Your task: Among the entries that follow, the required portion opens with the line containing "html: <p>Reiterando mis" and closes with the line containing "html: <div>Carlos Mutal</div>". Give that portion again exactly, and nothing else.

Supplied information:
= = = = =

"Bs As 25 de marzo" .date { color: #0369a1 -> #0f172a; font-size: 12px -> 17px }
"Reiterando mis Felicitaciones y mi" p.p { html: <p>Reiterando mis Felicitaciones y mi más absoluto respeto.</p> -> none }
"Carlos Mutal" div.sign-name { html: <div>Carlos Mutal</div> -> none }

= = = = =

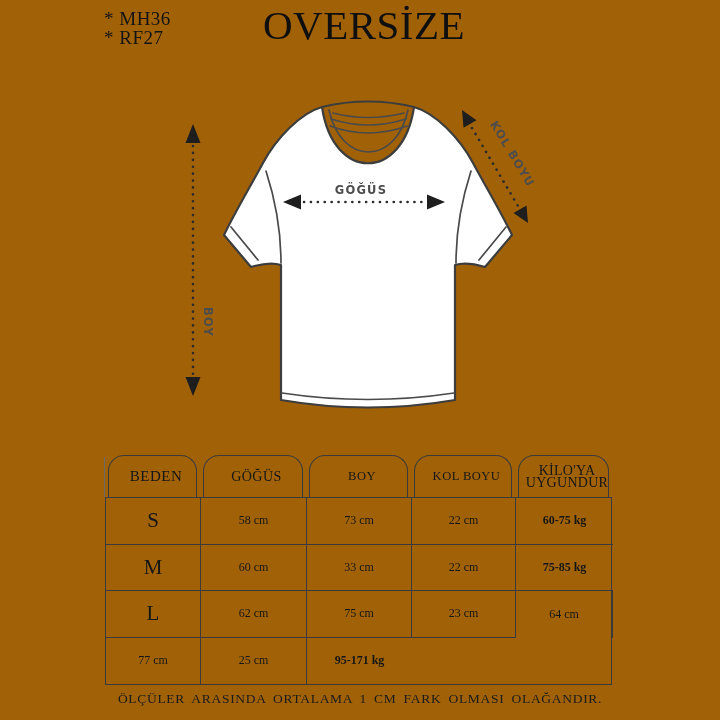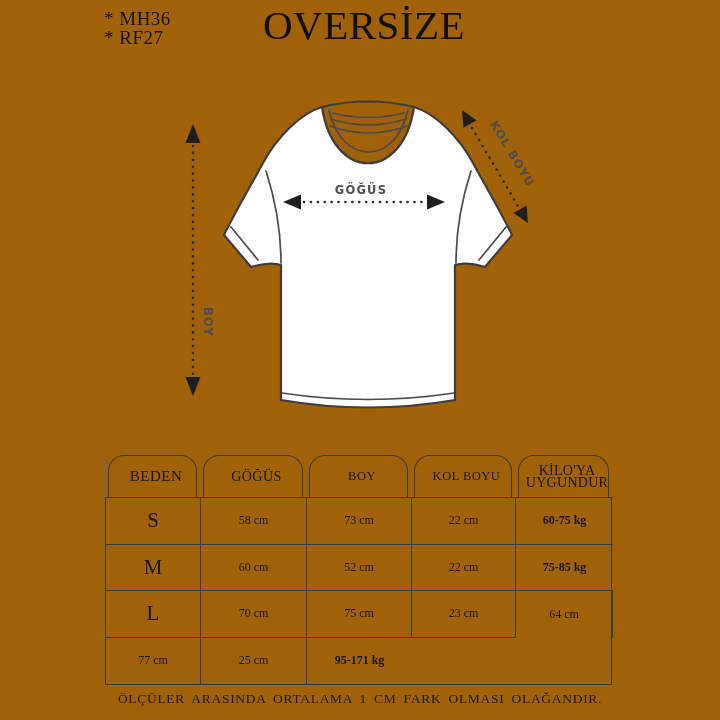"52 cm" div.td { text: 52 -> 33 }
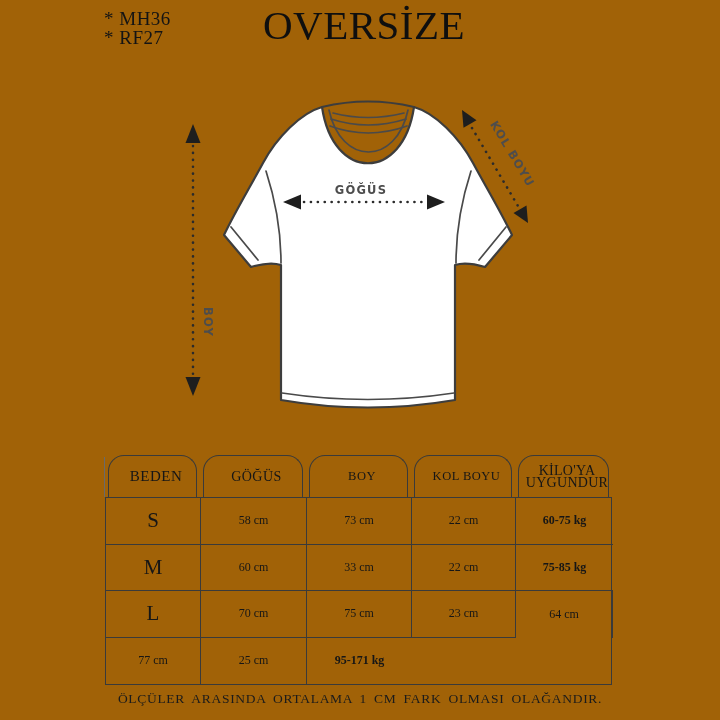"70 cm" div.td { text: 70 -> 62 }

= = = = =

Written response:
"Reiterando mis Felicitaciones y mi" p.p { html: <p>Reiterando mis Felicitaciones y mi más absoluto respeto.</p> -> none }
"Carlos Mutal" div.sign-name { html: <div>Carlos Mutal</div> -> none }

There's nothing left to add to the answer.